**PROBLEM DETAILS**
Every record must be restated exactly. Drop the images.

**Saved data entries**
>>>

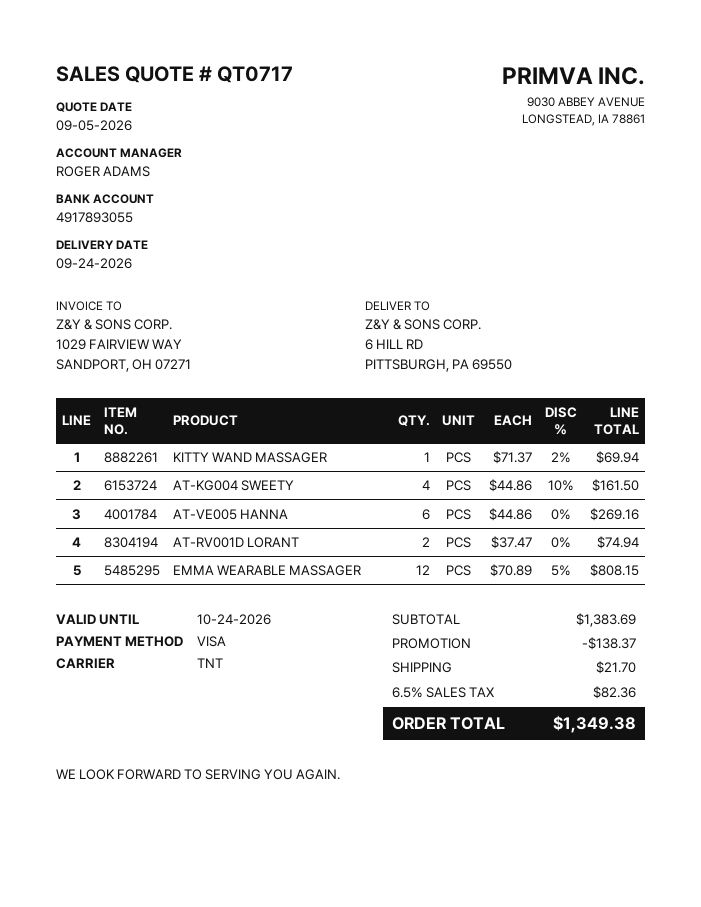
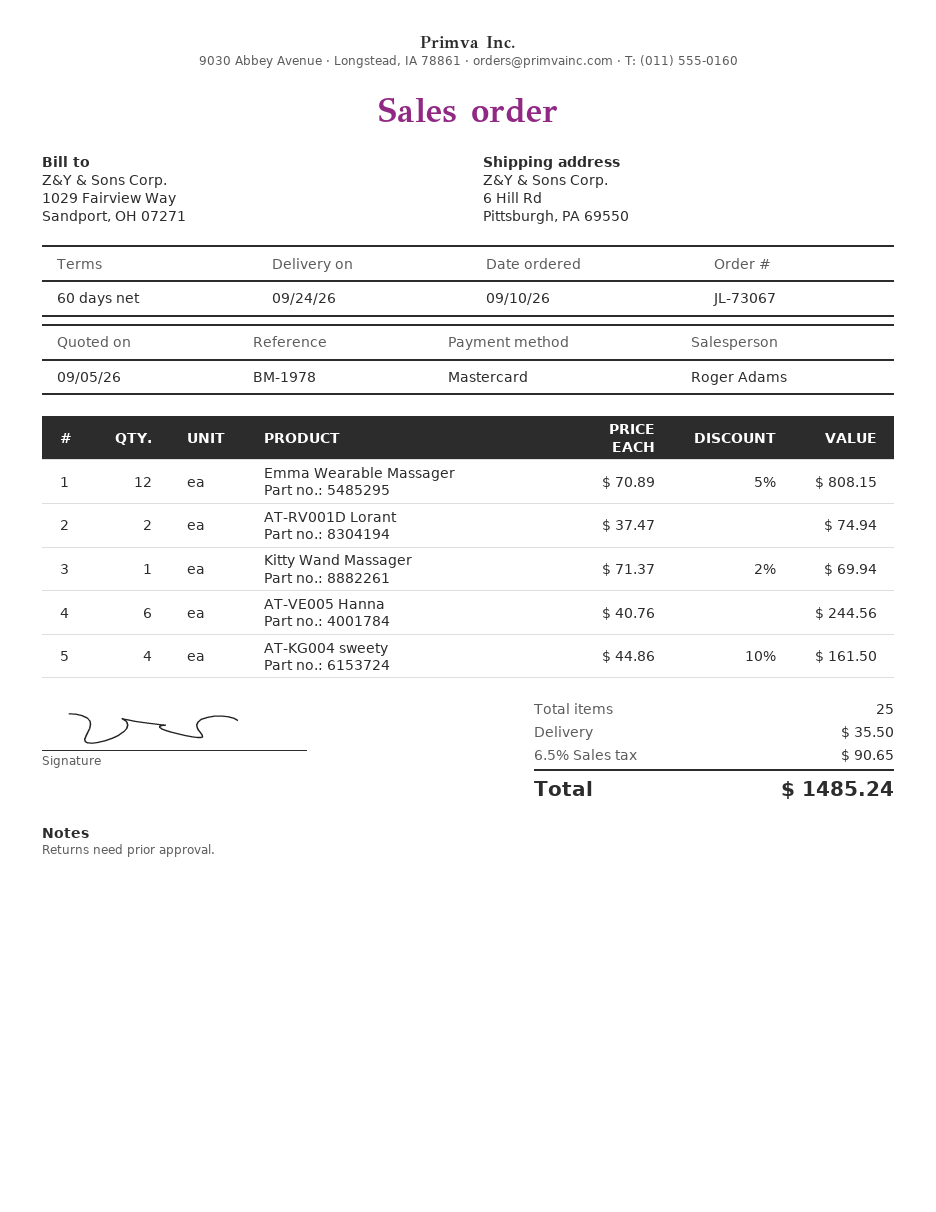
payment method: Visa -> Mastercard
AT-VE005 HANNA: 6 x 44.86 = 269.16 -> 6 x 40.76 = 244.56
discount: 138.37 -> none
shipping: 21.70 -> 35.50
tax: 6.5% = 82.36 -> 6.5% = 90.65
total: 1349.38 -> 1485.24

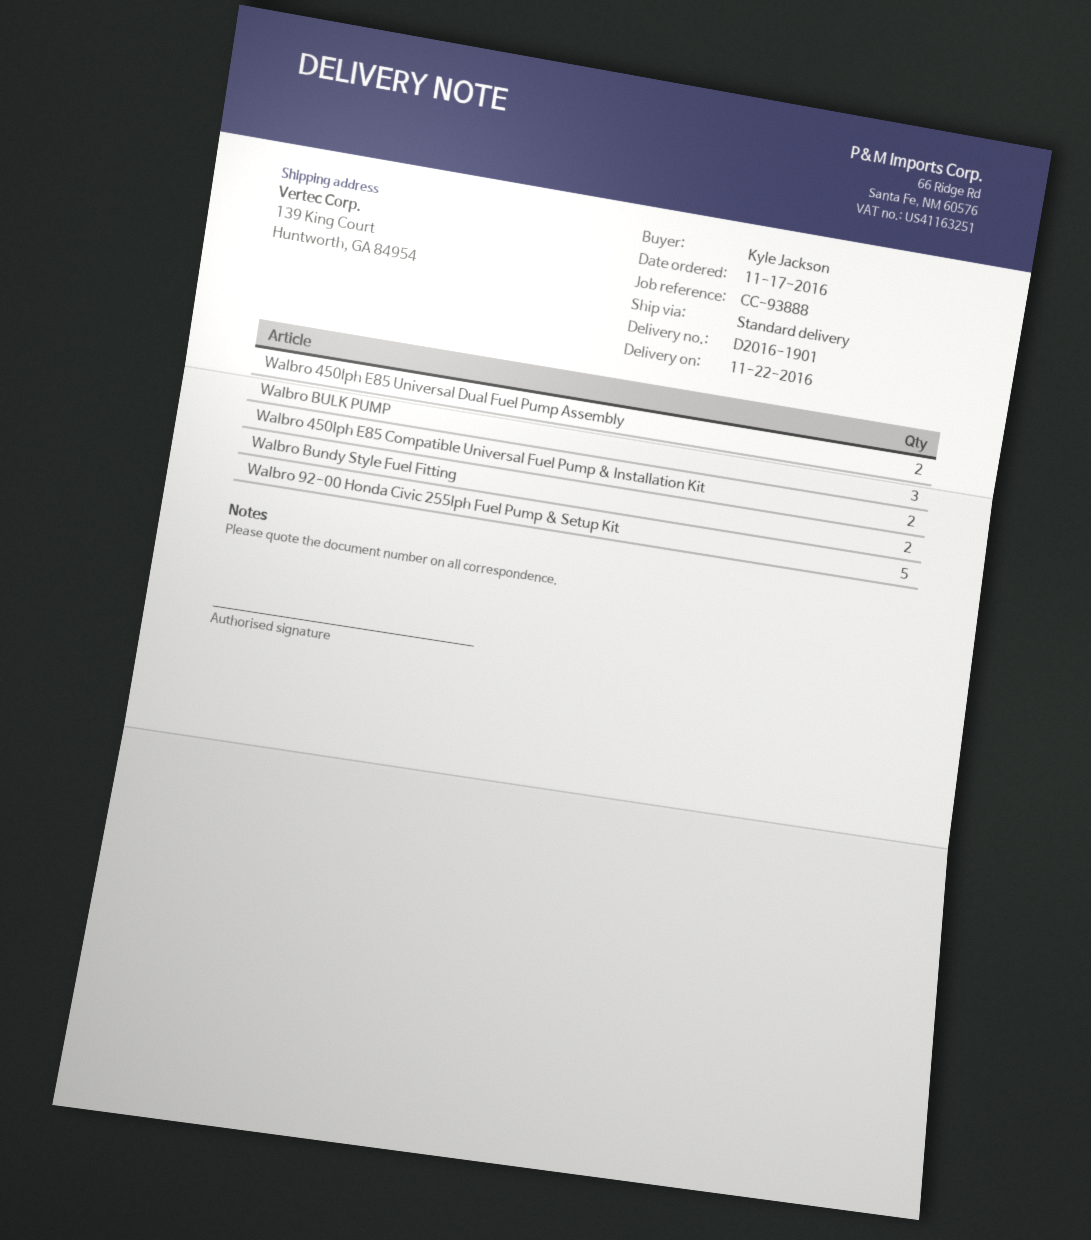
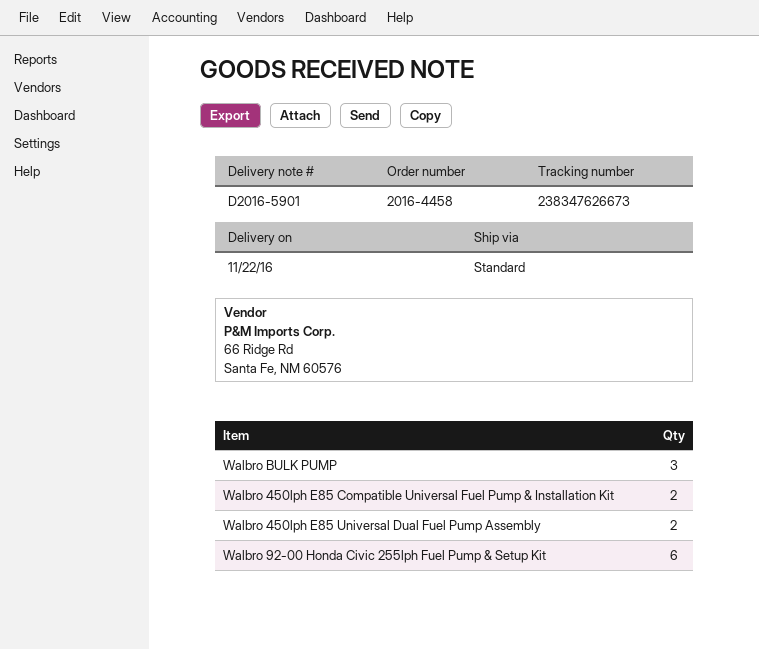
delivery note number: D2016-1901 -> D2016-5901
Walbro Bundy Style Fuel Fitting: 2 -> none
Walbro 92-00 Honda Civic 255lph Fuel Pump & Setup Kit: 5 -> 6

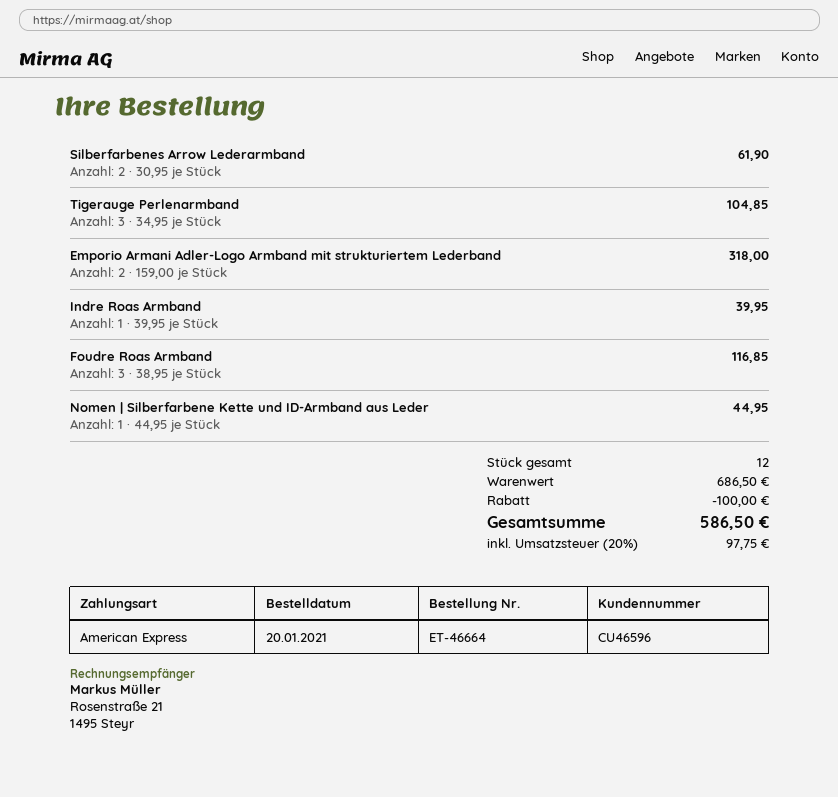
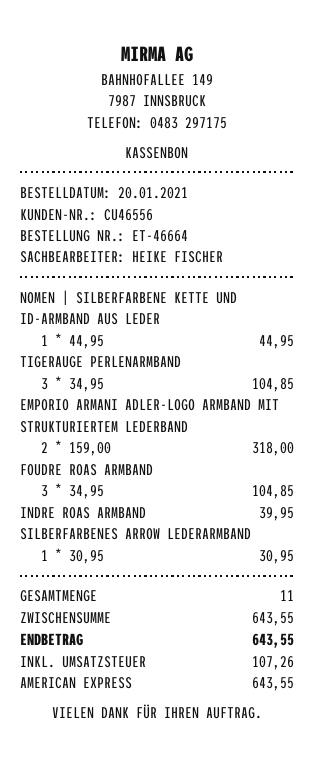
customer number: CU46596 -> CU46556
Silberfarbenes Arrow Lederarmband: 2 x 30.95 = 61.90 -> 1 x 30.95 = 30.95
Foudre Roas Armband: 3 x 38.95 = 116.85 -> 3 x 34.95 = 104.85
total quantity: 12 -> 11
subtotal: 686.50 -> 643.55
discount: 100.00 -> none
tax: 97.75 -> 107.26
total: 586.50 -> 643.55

<<<

**EXERCISE ANSWER**
payment method: Visa -> Mastercard
AT-VE005 HANNA: 6 x 44.86 = 269.16 -> 6 x 40.76 = 244.56
discount: 138.37 -> none
shipping: 21.70 -> 35.50
tax: 6.5% = 82.36 -> 6.5% = 90.65
total: 1349.38 -> 1485.24

delivery note number: D2016-1901 -> D2016-5901
Walbro Bundy Style Fuel Fitting: 2 -> none
Walbro 92-00 Honda Civic 255lph Fuel Pump & Setup Kit: 5 -> 6

customer number: CU46596 -> CU46556
Silberfarbenes Arrow Lederarmband: 2 x 30.95 = 61.90 -> 1 x 30.95 = 30.95
Foudre Roas Armband: 3 x 38.95 = 116.85 -> 3 x 34.95 = 104.85
total quantity: 12 -> 11
subtotal: 686.50 -> 643.55
discount: 100.00 -> none
tax: 97.75 -> 107.26
total: 586.50 -> 643.55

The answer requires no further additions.